Se podrá hablar de economía, de política y de esa crónica cotidiana en que hechos e interpretaciones coexisten y pelean --y habrá que hacerlo, porque la vida sigue-- pero quisiera detenerme hoy para lamentar junto a todos una muerte que nos despoja de esa mejor parte de nosotros mismos que en vida se llamaba Octavio Paz. Por respeto a él, y a nosotros, habrá que evitar hipérboles y frases rimbombantes. Pero, ¿cómo evitar la congoja?, ¿cómo dejar de reconocer que se acaba de ir la inteligencia más cosmopolita y penetrante y una de las fantasías más milagrosas de la historia entera de este país?
Paz fue mexicano y como tal heredero de una civilización violada por una modernidad contrarreformista, adolescente y agresiva que abrió aquí, tal vez sin quererlo y seguramente sin saberlo, uno de los mayores, tal vez el mayor, laboratorio mundial de entrecruzamiento de razas, culturas y valores. Octavio era hombre de su tierra en la única manera en que es posible serlo: interrogando al mundo desde México y cuestionando a México desde el mundo. ¿Podía hacer otra cosa quien había nacido del amor entre un padre zapatista y una madre andaluza? Esa especie de rito de las sangres paralelas de dos pechos que son dos iglesias de Piedra de sol. Un cruce de rutas de la biología y la historia, convertido en reto intelectual de autoconocimiento y en un permanente temblor espiritual. México se interroga a través de Paz, trata de descubrirse, de entenderse, de conciliar dentro de sí ruidos discordantes.

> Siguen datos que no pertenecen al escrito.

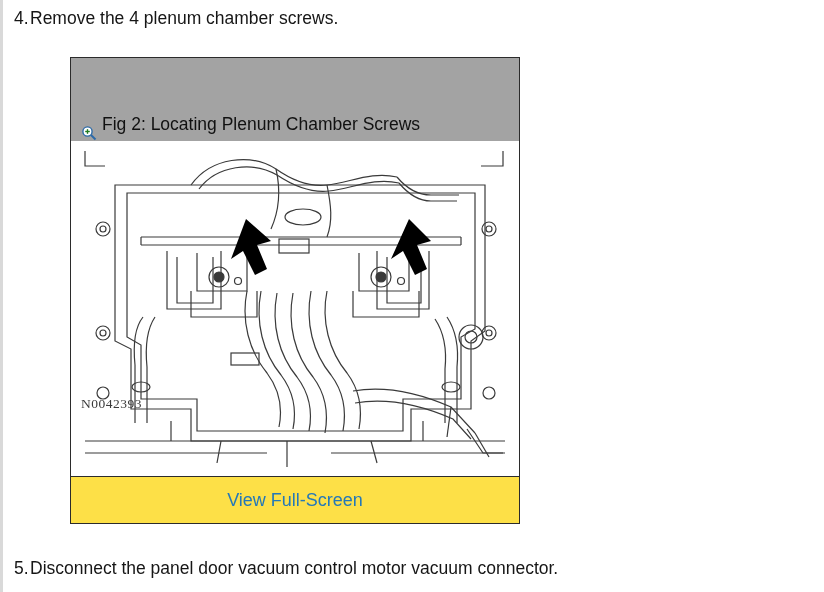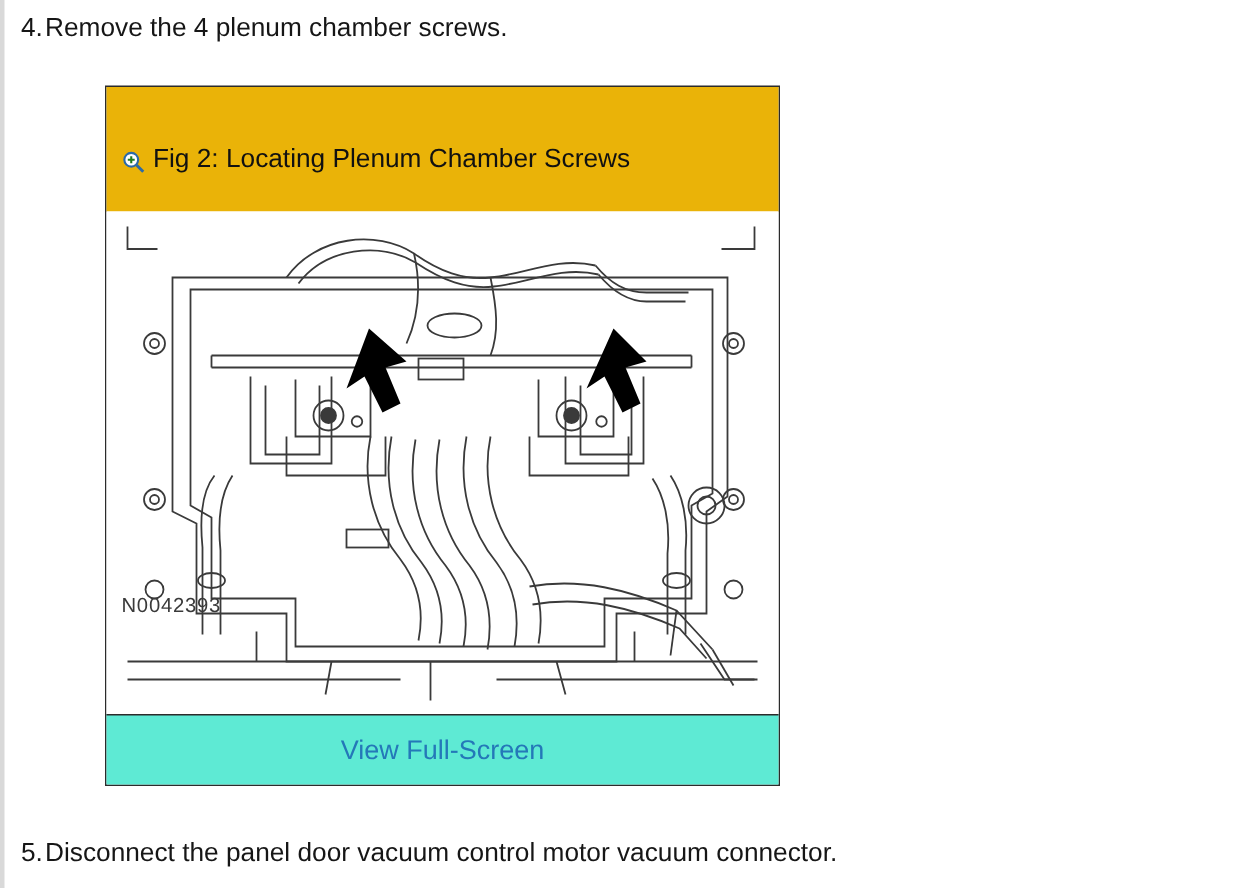"Fig 2: Locating Plenum Chamber" .figure-header { align-items: center -> flex-end; background: #eab308 -> #a3a3a3 }
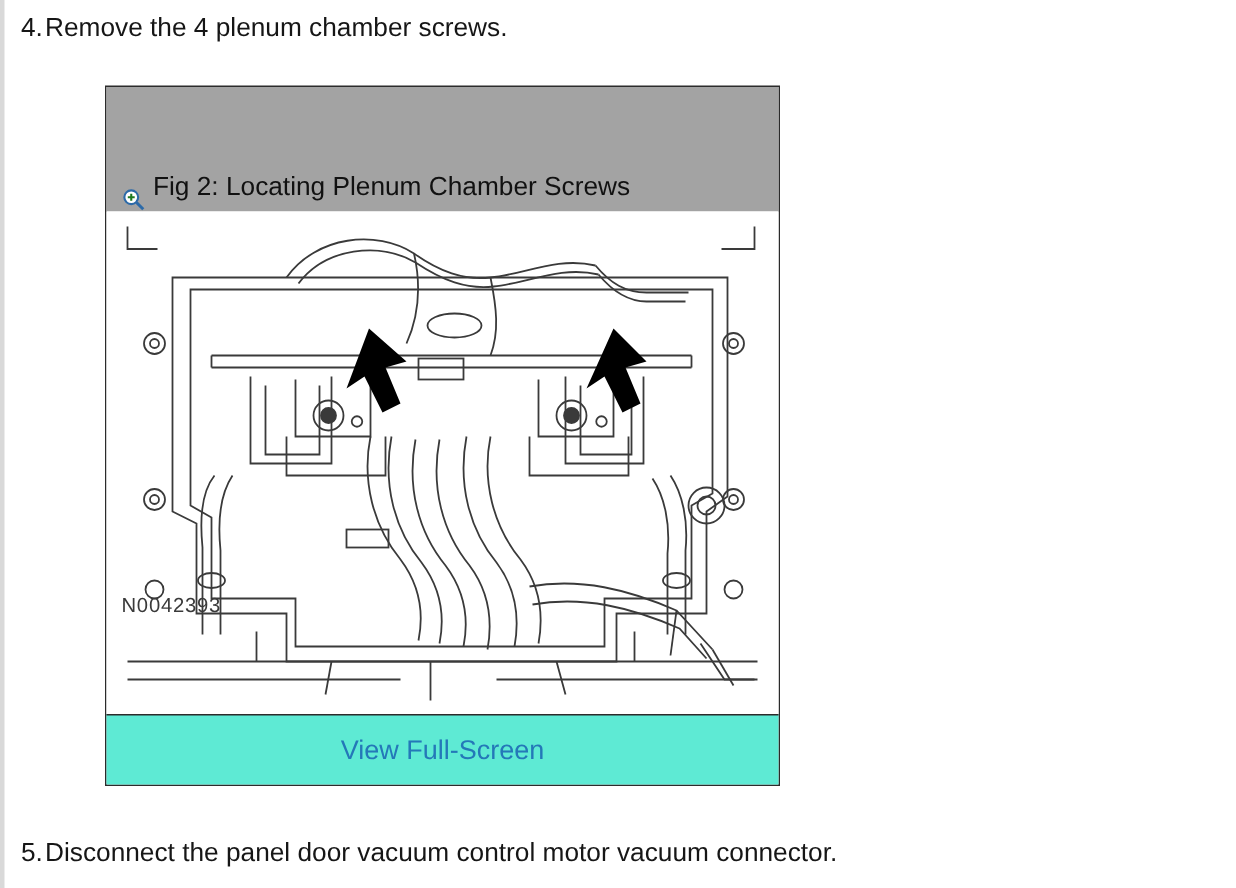"N0042393" .figure-code { font-family: Liberation Sans, sans-serif -> Liberation Serif, serif }
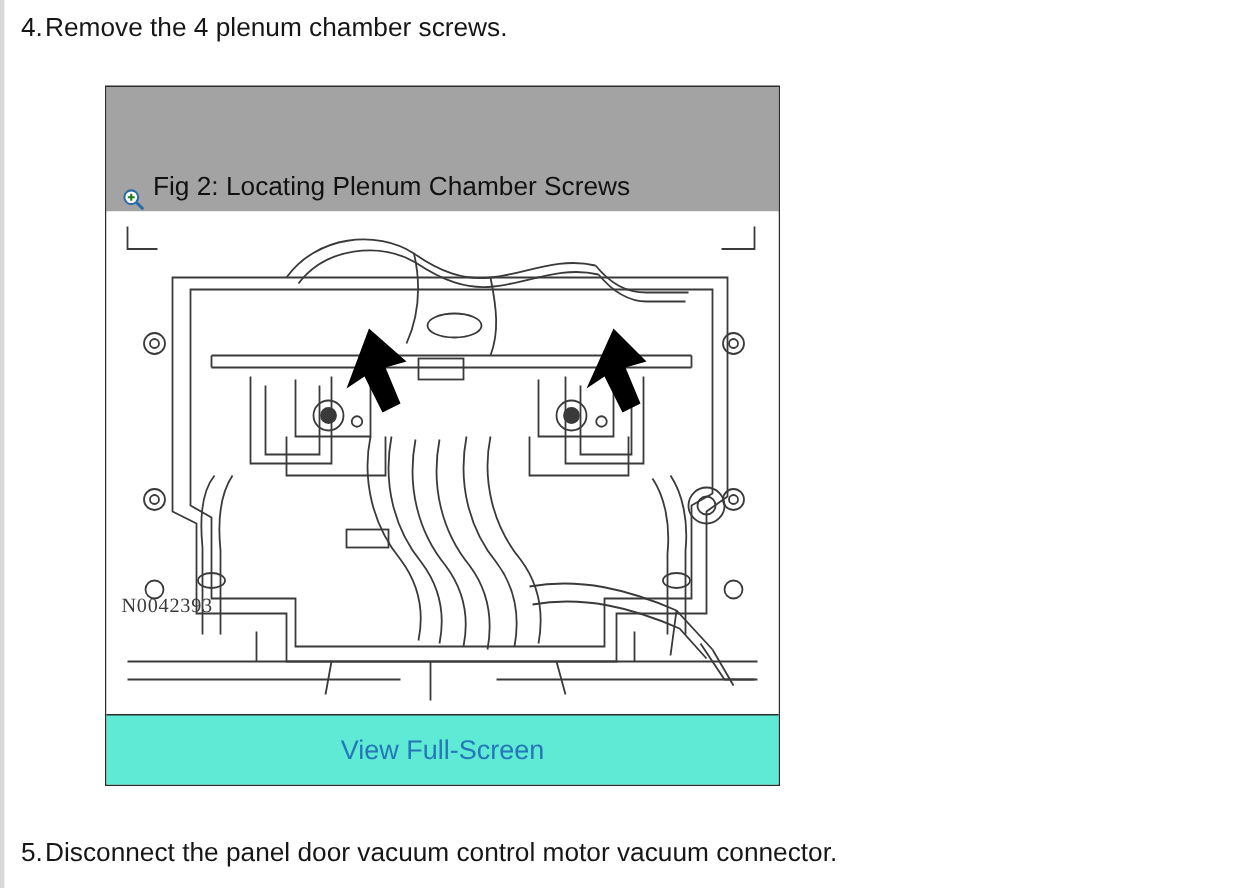"View Full-Screen" .figure-footer { background: #5eead4 -> #fde047 }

Voracidad es tal vez la palabra correcta en la historia intelectual y espiritual de un poeta que necesita comprender al mundo (Francia, EU o la India) para entenderse como mexicano. No es sólo voluntad de erudición, es una necesidad vital de introspección y de conocimiento de similitudes y disonancias. Un saber que ser entre los otros es un ser otro. Lo importante para Paz no es lo viejo o lo nuevo, como universos encerrados en sí, sino ese instante permanente que es una predisposición inconsciente, una forma de ser, de soñar, de amar o de morir. En Paz, México es más una apuesta, una intención necesaria, que una realidad dominada por la inercia.
Con él, México va más lejos en la búsqueda (otra vez intelectual y espiritual) de sí mismo desde ese desgarramiento, que es un reconocimiento, de la Revolución mexicana hasta ese otro, tan propio no obstante la distancia, que es la Guerra Civil española. Un México encerrado en la autocomplacencia, en la retórica o en una supuesta, estática, excepcionalidad, es una caricatura: una renuncia a descubrirse como contemporáneo de los demás, como cruce de sangres; a reconocerse como el proyecto que es.
Otra cosa hay que decir. Paz fue en toda su vida hombre de izquierda y sólo el increíble atraso cultural y político de gran parte de la izquierda latinoamericana pudo hacerlo ver de otra manera. Desde los siete ensayos de Mariátegui no había habido ningún estudio tan lúcido, culturalmente amplio e inquietante como El laberinto de la soledad. Y cuando Paz, en esa búsqueda ininterrumpida para definir los hilos de una modernización que no fuera desconocimiento de sí mismos, comenzó a reconocer que ni el bolchevismo ni sus versiones tropical-cubanas podían ser tránsito adecuado a la enormidad de la tarea, la parte más atrasada y ruidosa de la izquierda hemisférica se sintió en deber de santiguarse frente a una herejía que se limitaba a reconocer la realidad que los reflejos autoritarios no podían reconocer sin disolverse a sí mismos. Y fue tan persistente el hostigamiento de la izquierda hacia él, que en los últimos años de su vida Paz asumió a menudo, y como reacción, tonos ideológicos que no eran parte ni de su pensamiento ni de su cultura.
Sobre esto mucho habrá aún que entender y aprender. Limitémonos a lo esencial: en el México que se descubre mientras se hace, Paz es un punto alto de cultura y entendimiento que obligará a las futuras generaciones a automejorarse y al país para que el futuro no desmerezca frente a un pasado (¿pasado?) tan luminoso. Recordemos sus palabras en ¿Aguila o sol?: ``Mi cuerpo arado por el tuyo ha de volverse un campo donde se siembra uno y se cosecha ciento. Espérame al otro lado del año: me encontrarás como un relámpago tendido a la orilla del otoño (...) De mi cuerpo brotan imágenes: bebe en esas aguas y recuerda lo que olvidaste al nacer. Yo soy la herida que no cicatriza, la pequeña piedra solar: si me rozas, el mundo se incendia''.